(DATA UNDER STUDY begins)
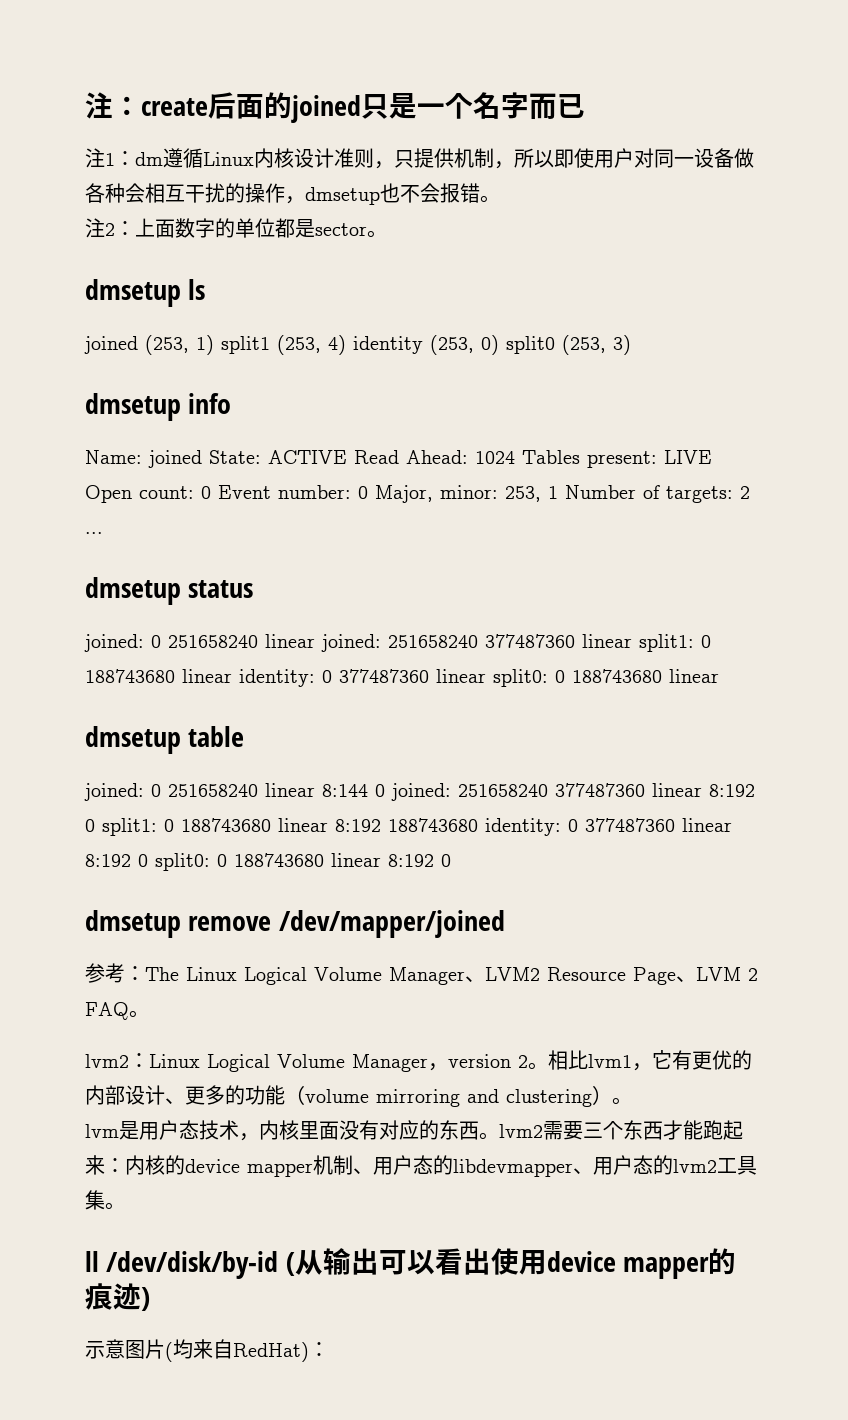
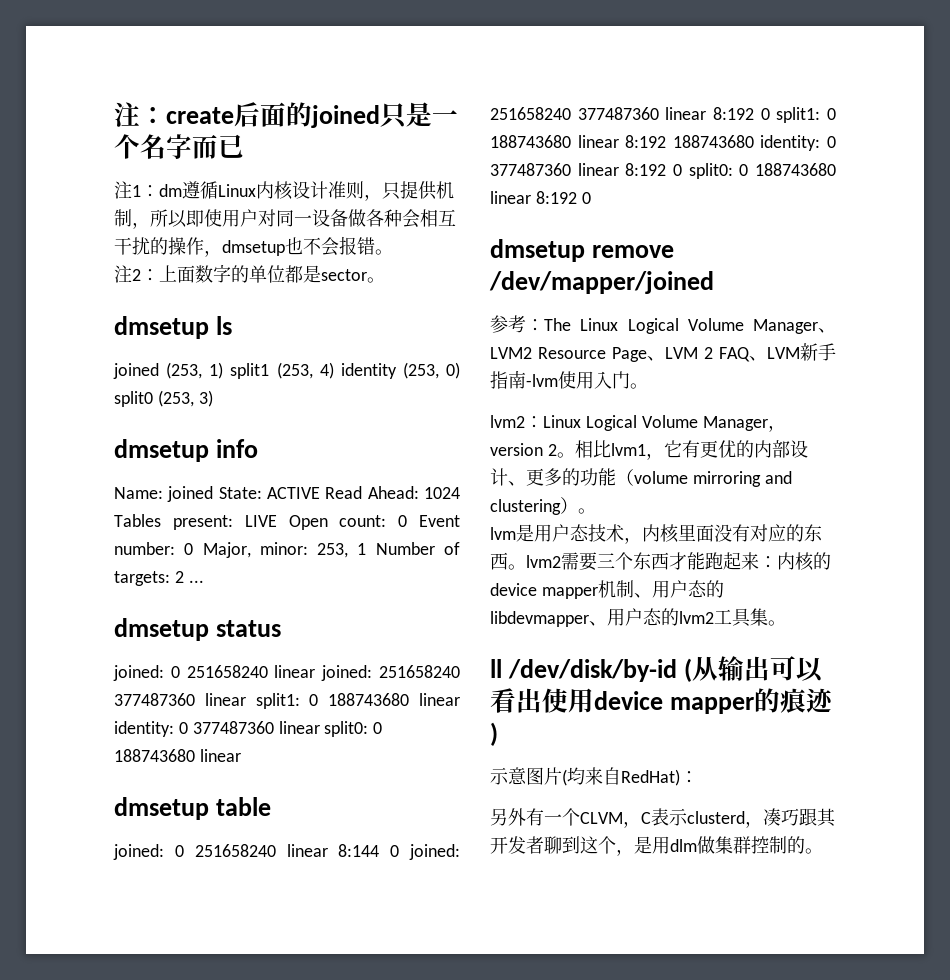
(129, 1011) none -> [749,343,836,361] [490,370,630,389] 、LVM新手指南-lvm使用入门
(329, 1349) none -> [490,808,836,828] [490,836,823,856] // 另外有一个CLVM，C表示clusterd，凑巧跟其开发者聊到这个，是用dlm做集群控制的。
(DATA UNDER STUDY ends)
(DATA UNDER STUDY begins)
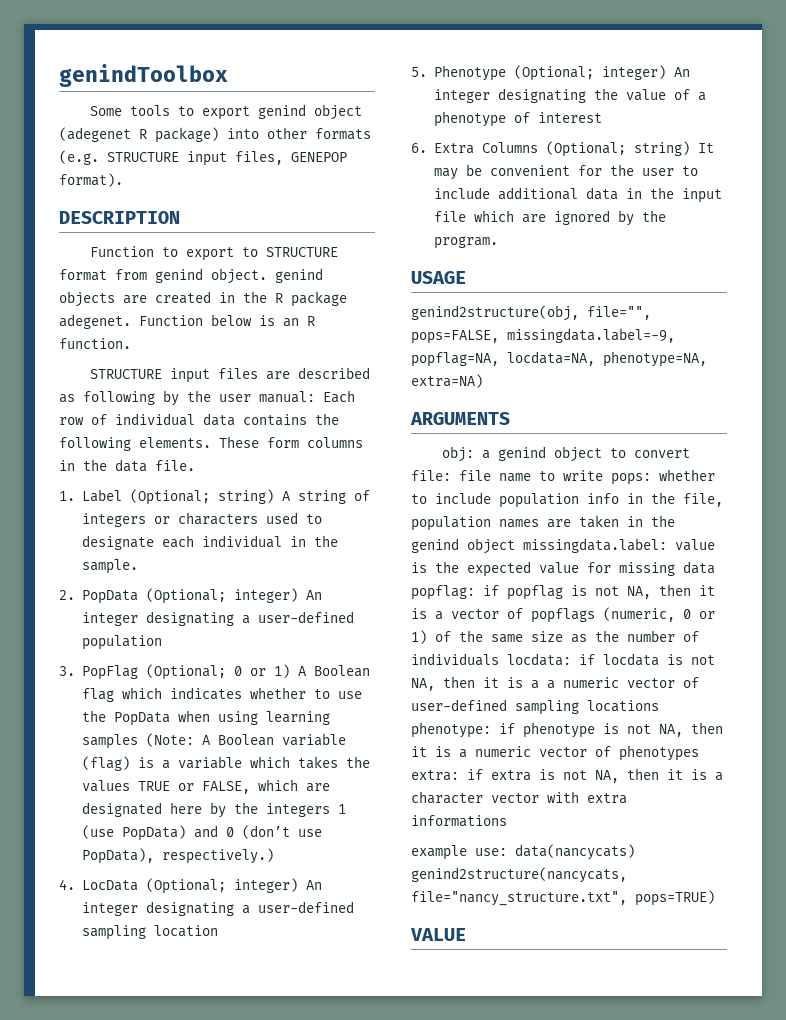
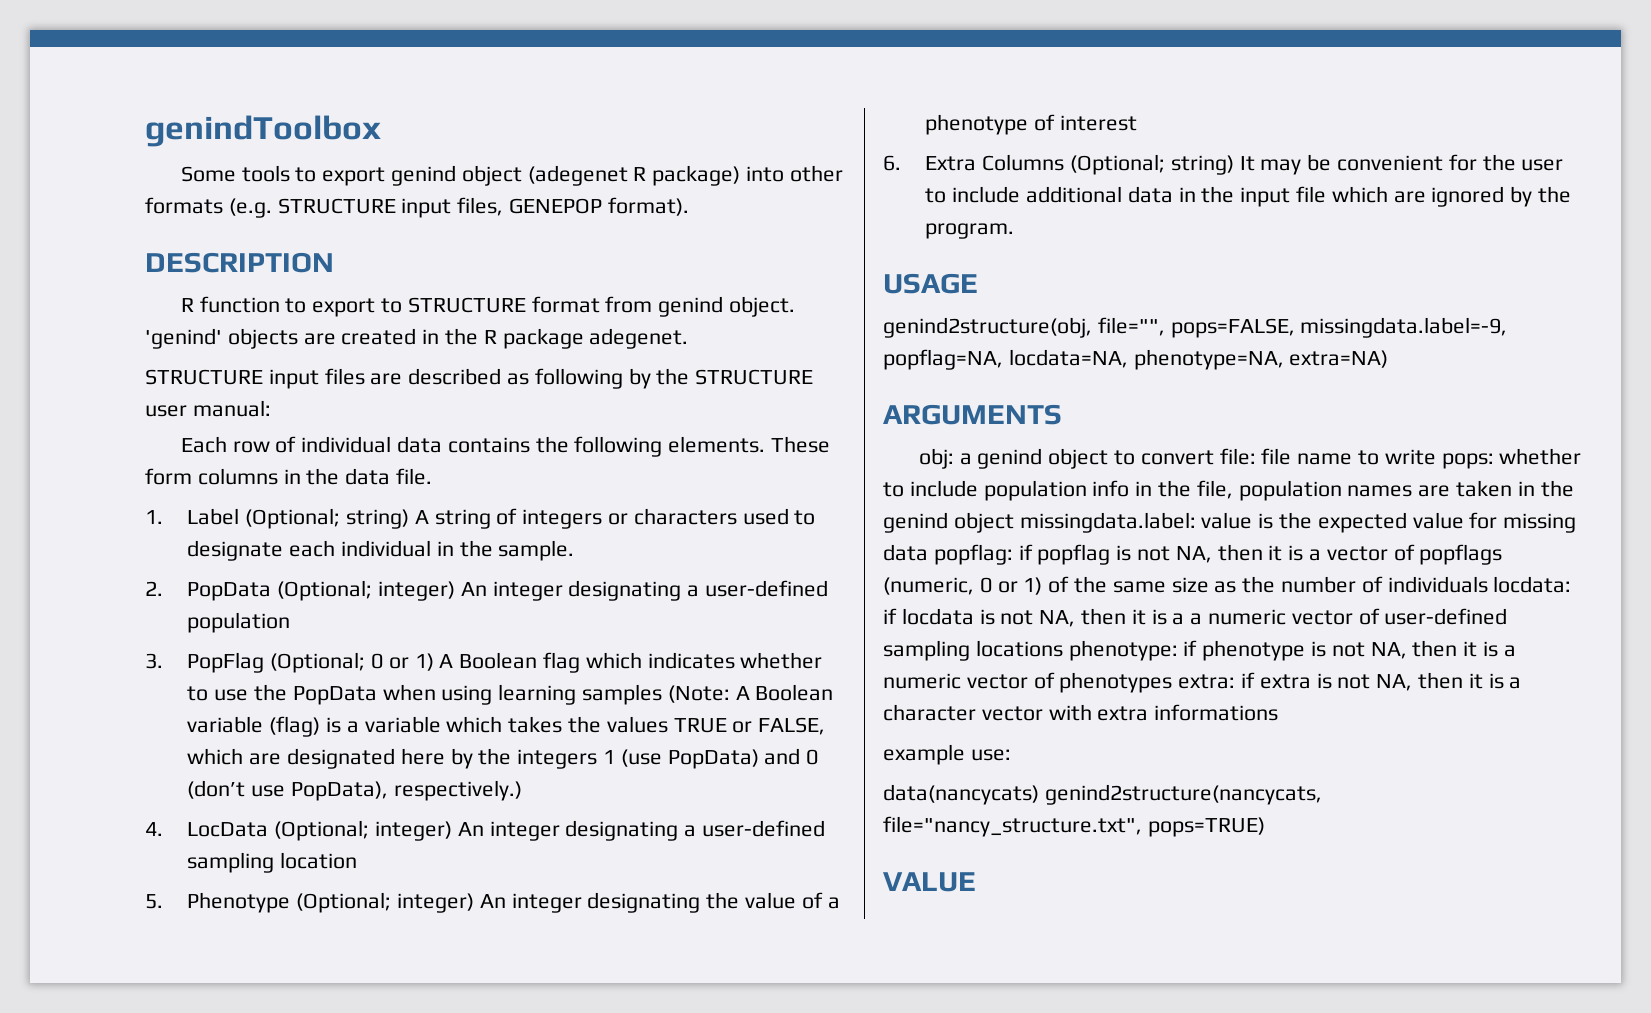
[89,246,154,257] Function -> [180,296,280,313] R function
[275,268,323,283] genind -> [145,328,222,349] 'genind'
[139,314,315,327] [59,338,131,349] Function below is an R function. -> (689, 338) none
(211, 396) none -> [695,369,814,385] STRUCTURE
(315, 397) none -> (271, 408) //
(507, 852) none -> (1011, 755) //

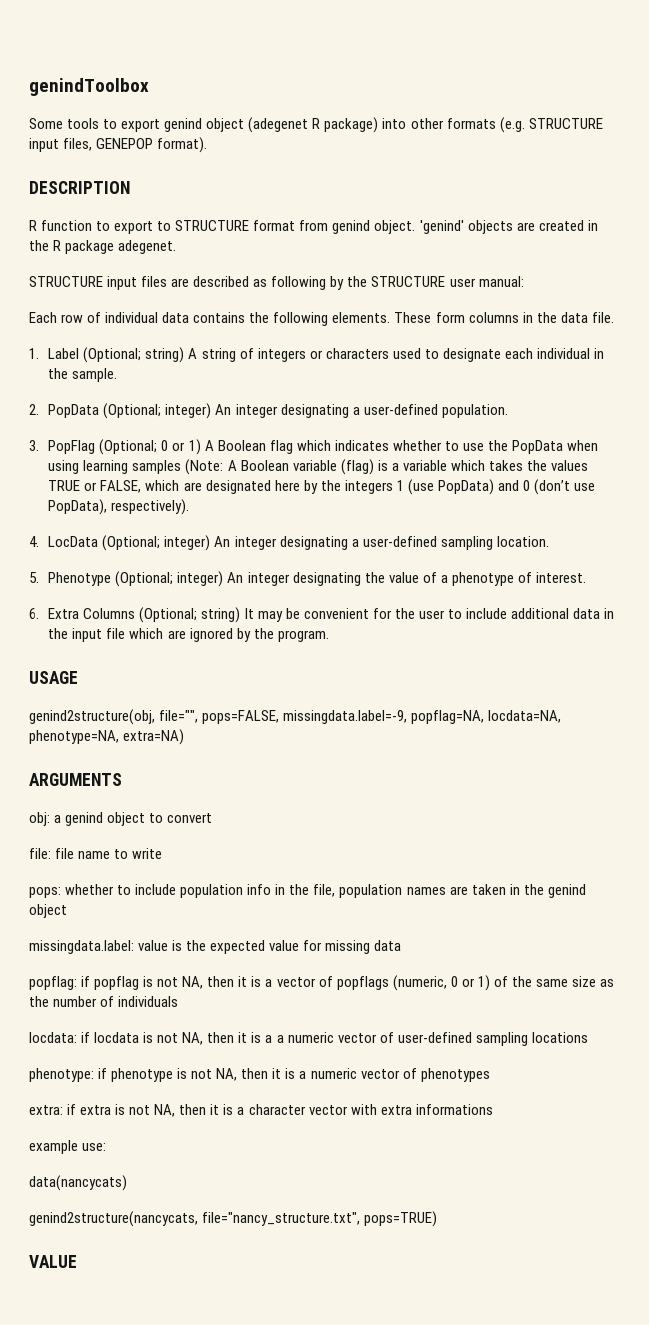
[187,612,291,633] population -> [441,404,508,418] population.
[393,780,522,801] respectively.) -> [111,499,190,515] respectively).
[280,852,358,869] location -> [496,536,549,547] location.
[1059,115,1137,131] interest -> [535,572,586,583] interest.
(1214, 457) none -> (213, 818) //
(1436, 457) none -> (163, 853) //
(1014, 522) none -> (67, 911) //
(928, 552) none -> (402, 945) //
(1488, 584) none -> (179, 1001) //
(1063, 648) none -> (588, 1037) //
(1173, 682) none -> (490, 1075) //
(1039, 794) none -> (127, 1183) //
(DATA UNDER STUDY ends)
REQUIREMENT -
Look above for the line holding "(1014, 522) none -> (67, 911) //" and the line holding "(1039, 794) none -> (127, 1183) //". Retype both, and every line between them, word for word and nothing else.

EXERCISE RESPONSE -
(1014, 522) none -> (67, 911) //
(928, 552) none -> (402, 945) //
(1488, 584) none -> (179, 1001) //
(1063, 648) none -> (588, 1037) //
(1173, 682) none -> (490, 1075) //
(1039, 794) none -> (127, 1183) //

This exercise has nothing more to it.